= Exercise requirements =
Check each line of the records below for the word "foundational" and copy those where it appears.

Excerpts from a dataset:

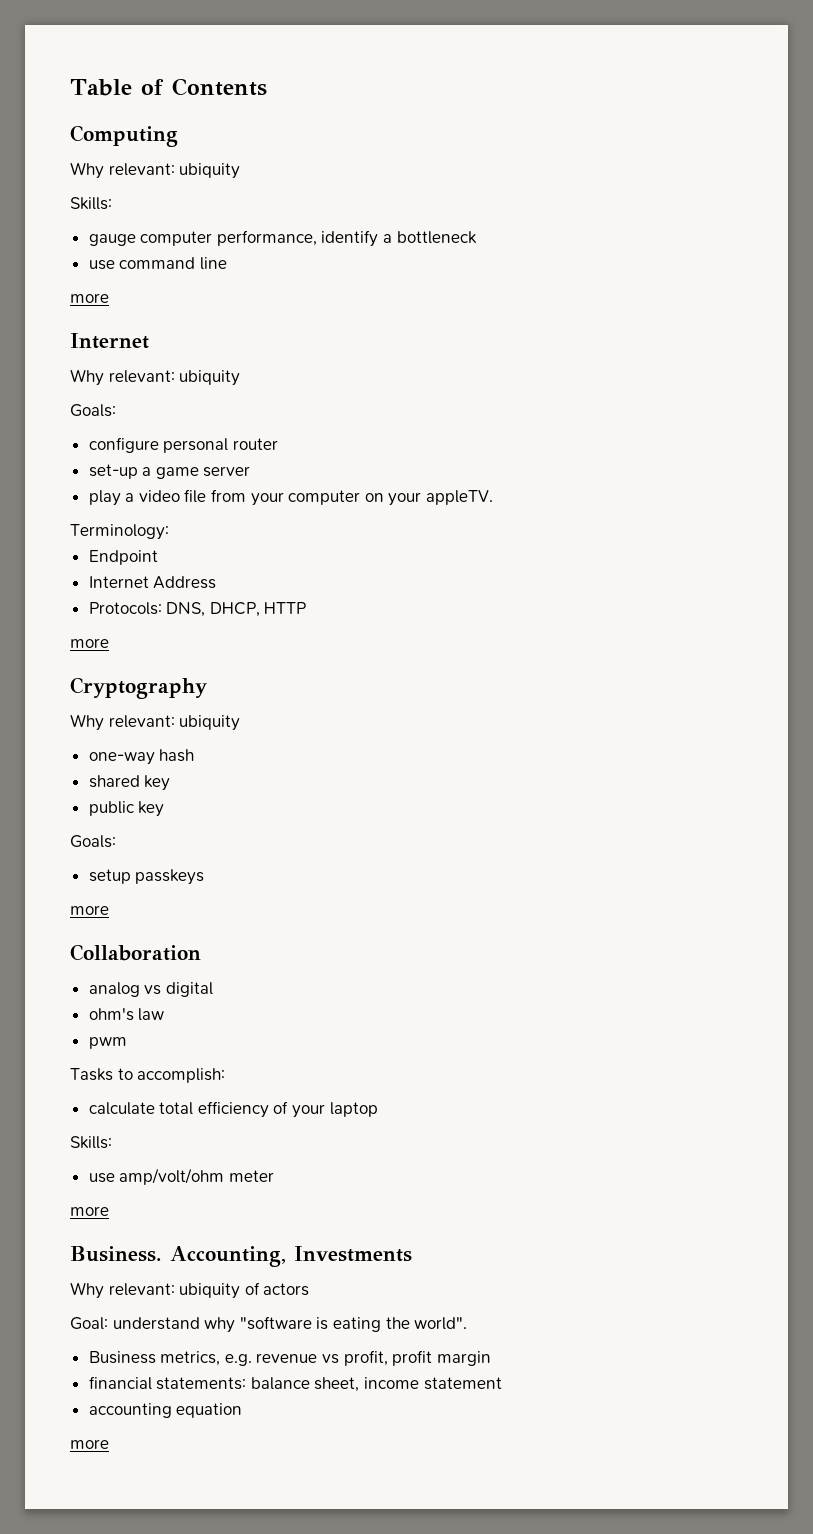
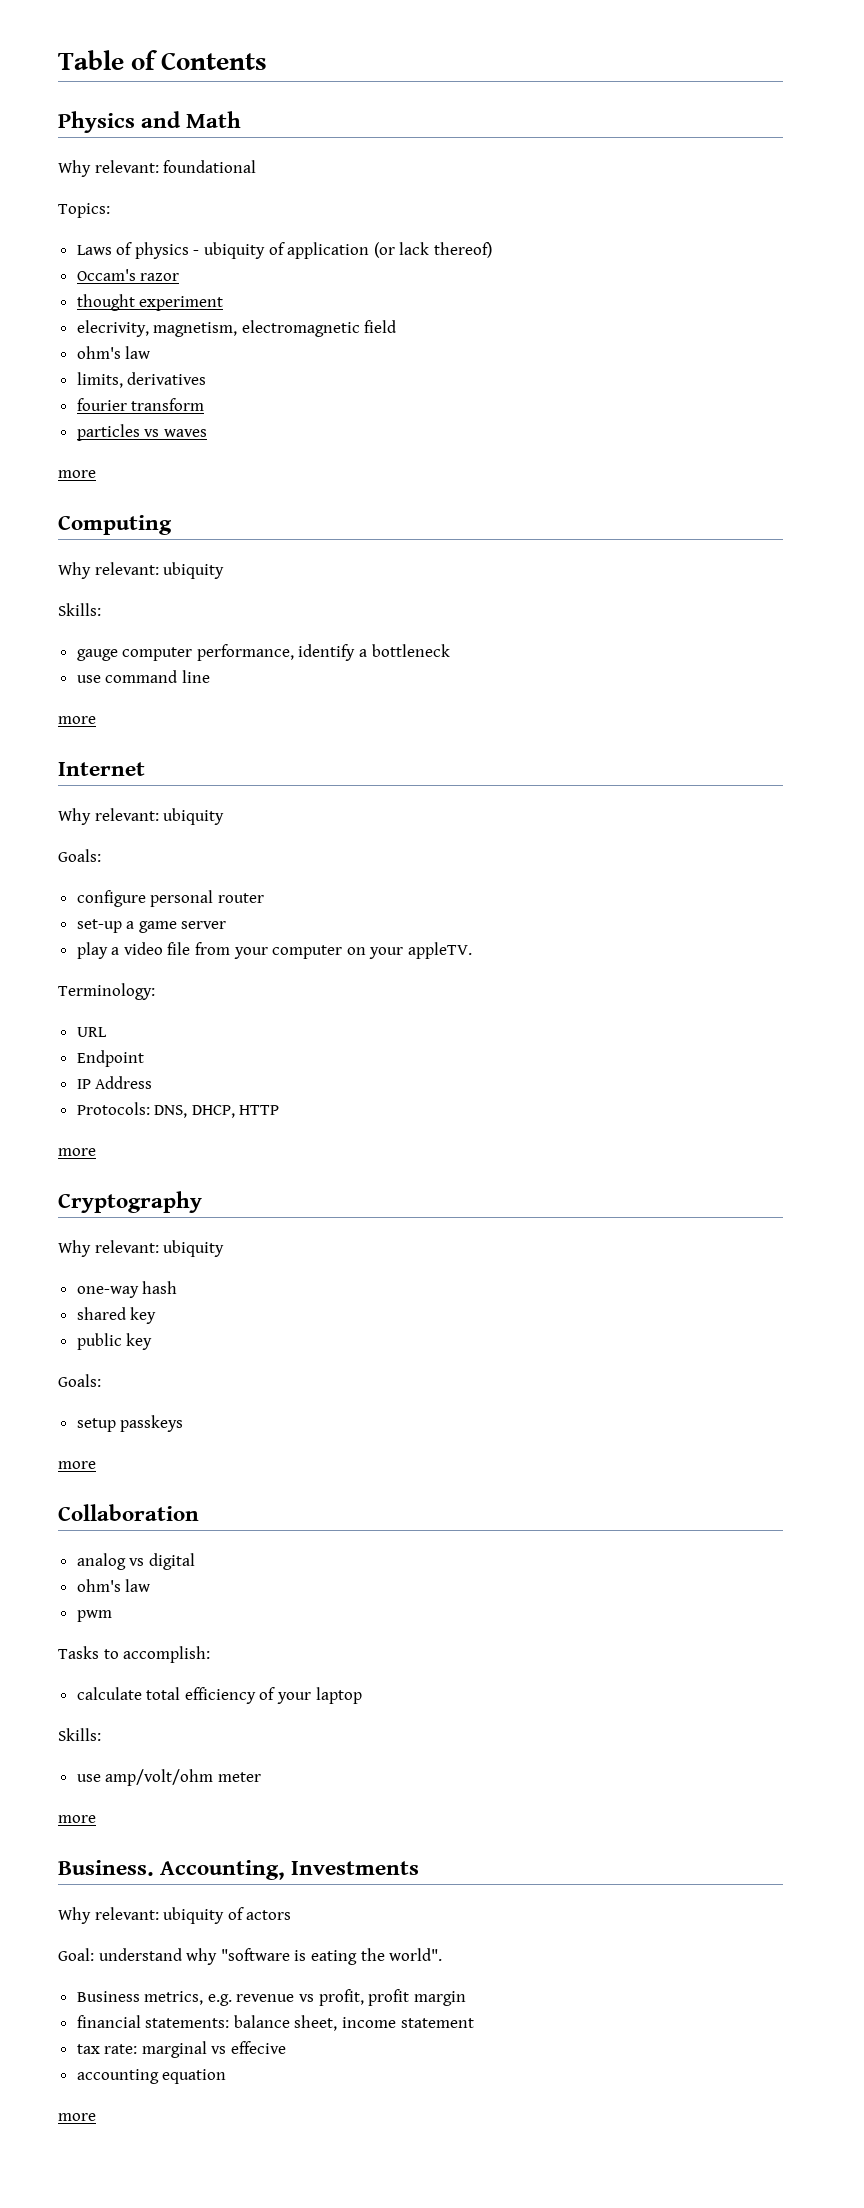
+ Physics and Math
+ Why relevant: foundational
+ Topics:
+ Laws of physics - ubiquity of application (or lack thereof)
+ Occam's razor
+ thought experiment
+ elecrivity, magnetism, electromagnetic field
+ ohm's law
+ limits, derivatives
+ fourier transform
+ particles vs waves
+ more
+ URL
- Internet Address
+ IP Address
+ tax rate: marginal vs effecive

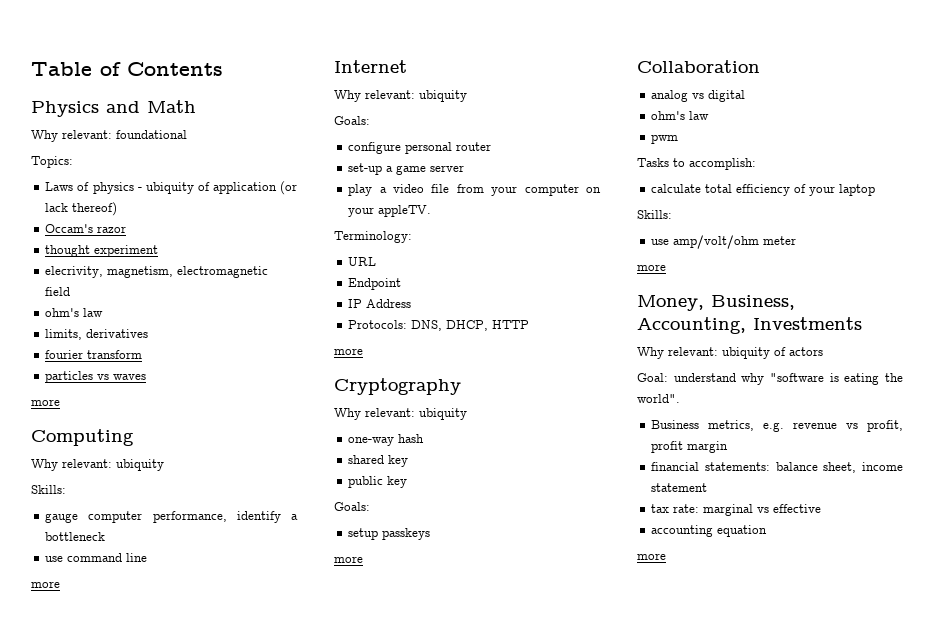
- Business. Accounting, Investments
+ Money, Business, Accounting, Investments
- tax rate: marginal vs effecive
+ tax rate: marginal vs effective

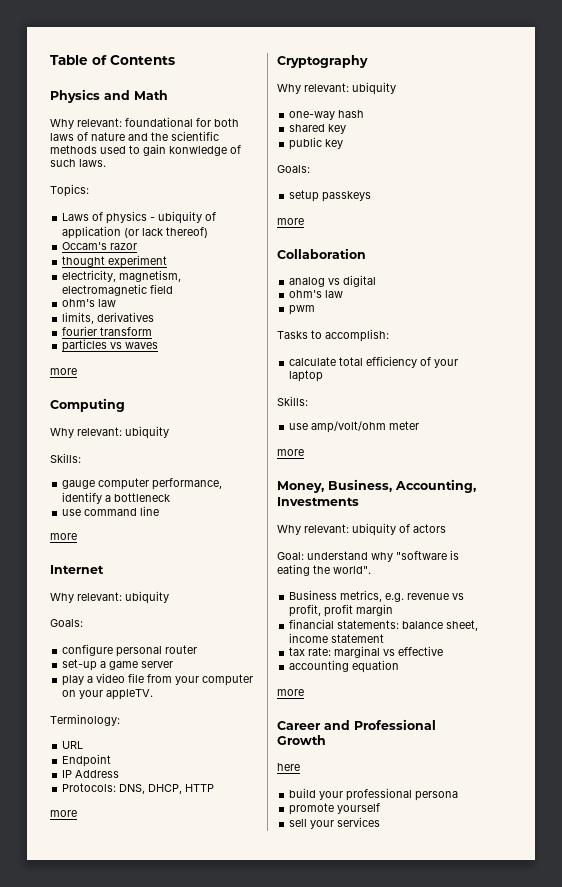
- Why relevant: foundational
+ Why relevant: foundational for both laws of nature and the scientific methods used to gain konwledge of such laws.
- elecrivity, magnetism, electromagnetic field
+ electricity, magnetism, electromagnetic field
+ Career and Professional Growth
+ here
+ build your professional persona
+ promote yourself
+ sell your services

= Answer to the problem =
+ Why relevant: foundational
- Why relevant: foundational
+ Why relevant: foundational for both laws of nature and the scientific methods used to gain konwledge of such laws.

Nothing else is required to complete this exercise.